Stored data entries
Start of Block

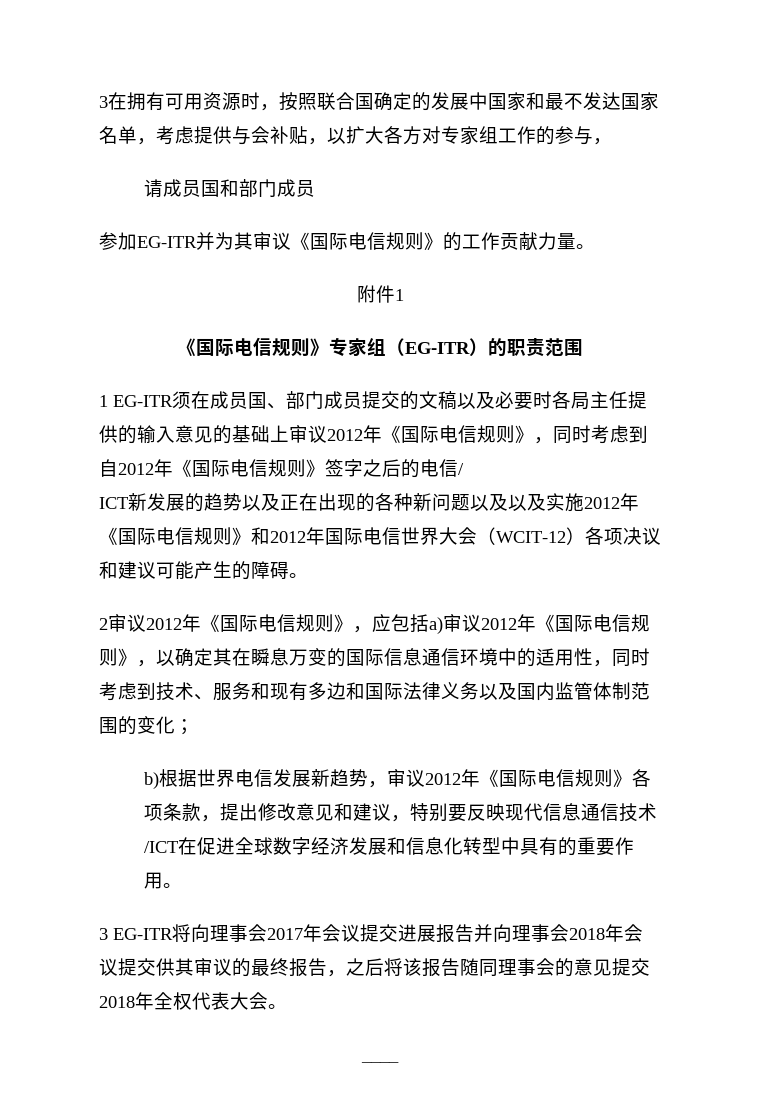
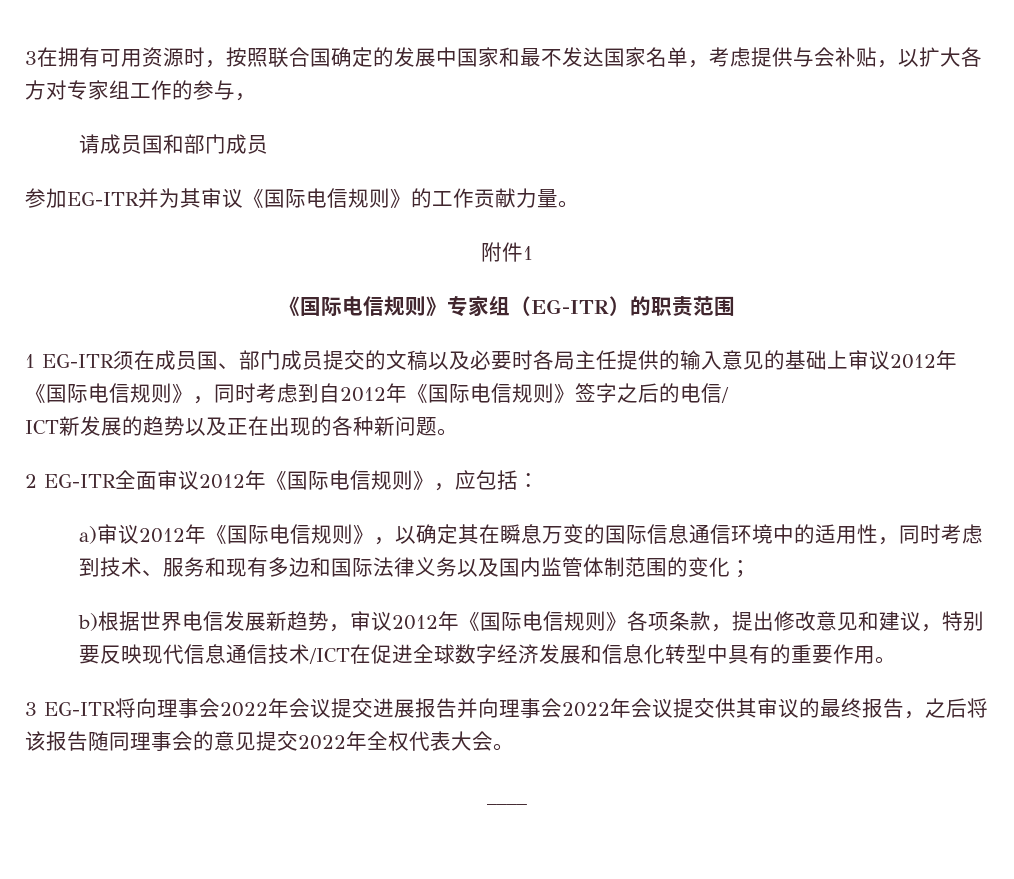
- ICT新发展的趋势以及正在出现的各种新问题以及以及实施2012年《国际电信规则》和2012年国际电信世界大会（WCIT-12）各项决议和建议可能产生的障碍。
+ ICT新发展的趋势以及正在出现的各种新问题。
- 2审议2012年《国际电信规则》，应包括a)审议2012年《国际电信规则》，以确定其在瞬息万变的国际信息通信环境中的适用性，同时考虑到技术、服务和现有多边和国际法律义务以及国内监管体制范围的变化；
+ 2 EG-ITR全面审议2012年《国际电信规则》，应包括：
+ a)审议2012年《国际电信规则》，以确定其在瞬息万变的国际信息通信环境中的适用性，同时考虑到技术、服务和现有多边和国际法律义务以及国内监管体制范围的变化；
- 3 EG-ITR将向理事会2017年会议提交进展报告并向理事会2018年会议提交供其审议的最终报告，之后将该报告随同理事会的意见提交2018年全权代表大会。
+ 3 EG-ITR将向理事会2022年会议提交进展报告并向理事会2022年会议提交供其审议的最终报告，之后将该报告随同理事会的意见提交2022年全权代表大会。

End of Block

TASK DIRECTIONS: Line by line, print the records exactly, leaving the pictures behind.

EXERCISE ANSWER:
- ICT新发展的趋势以及正在出现的各种新问题以及以及实施2012年《国际电信规则》和2012年国际电信世界大会（WCIT-12）各项决议和建议可能产生的障碍。
+ ICT新发展的趋势以及正在出现的各种新问题。
- 2审议2012年《国际电信规则》，应包括a)审议2012年《国际电信规则》，以确定其在瞬息万变的国际信息通信环境中的适用性，同时考虑到技术、服务和现有多边和国际法律义务以及国内监管体制范围的变化；
+ 2 EG-ITR全面审议2012年《国际电信规则》，应包括：
+ a)审议2012年《国际电信规则》，以确定其在瞬息万变的国际信息通信环境中的适用性，同时考虑到技术、服务和现有多边和国际法律义务以及国内监管体制范围的变化；
- 3 EG-ITR将向理事会2017年会议提交进展报告并向理事会2018年会议提交供其审议的最终报告，之后将该报告随同理事会的意见提交2018年全权代表大会。
+ 3 EG-ITR将向理事会2022年会议提交进展报告并向理事会2022年会议提交供其审议的最终报告，之后将该报告随同理事会的意见提交2022年全权代表大会。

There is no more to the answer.